### TASK PROMPT
Treat the line containing "Varta 56703 AAA" as the first line of the answer and the last line of the data as its final line, reproducing every line between exactly.

### INPUT MATERIAL
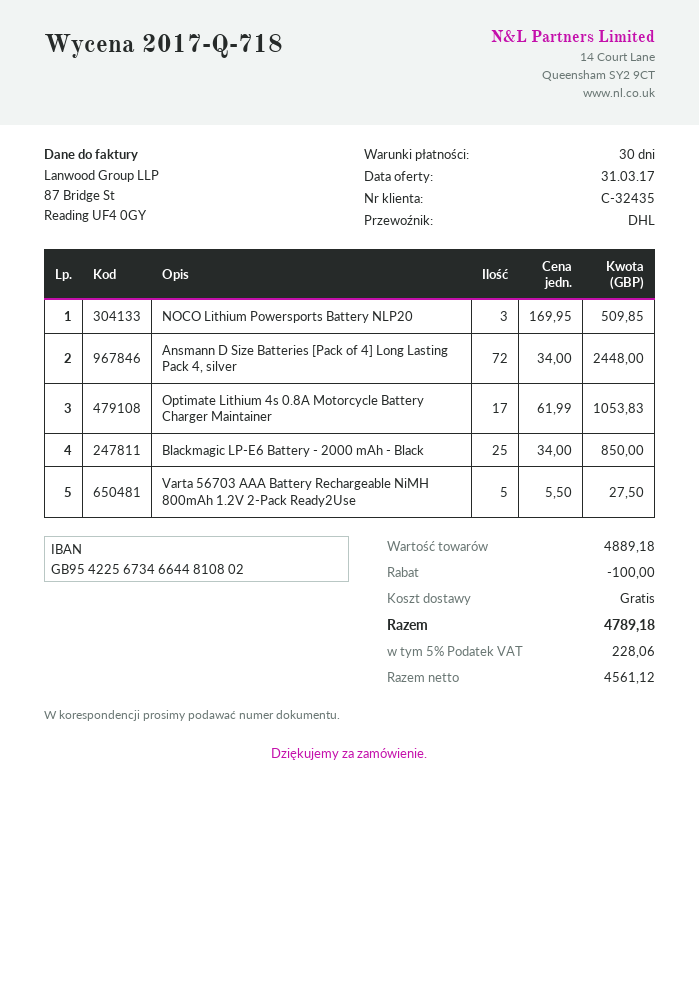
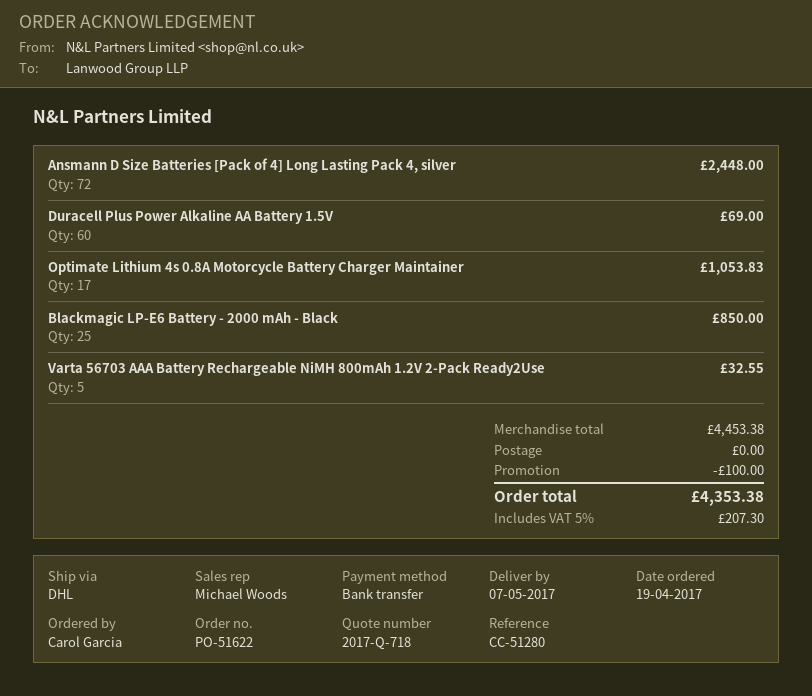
NOCO Lithium Powersports Battery NLP20: 3 for 509.85 -> none
Varta 56703 AAA Battery Rechargeable NiMH 800mAh 1.2V 2-Pack Ready2Use: 5 for 27.50 -> 5 for 32.55
Duracell Plus Power Alkaline AA Battery 1.5V: none -> 60 for 69.00
subtotal: 4889.18 -> 4453.38
tax: 5% = 228.06 -> 5% = 207.30
total: 4789.18 -> 4353.38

### SOLUTION BELOW
Varta 56703 AAA Battery Rechargeable NiMH 800mAh 1.2V 2-Pack Ready2Use: 5 for 27.50 -> 5 for 32.55
Duracell Plus Power Alkaline AA Battery 1.5V: none -> 60 for 69.00
subtotal: 4889.18 -> 4453.38
tax: 5% = 228.06 -> 5% = 207.30
total: 4789.18 -> 4353.38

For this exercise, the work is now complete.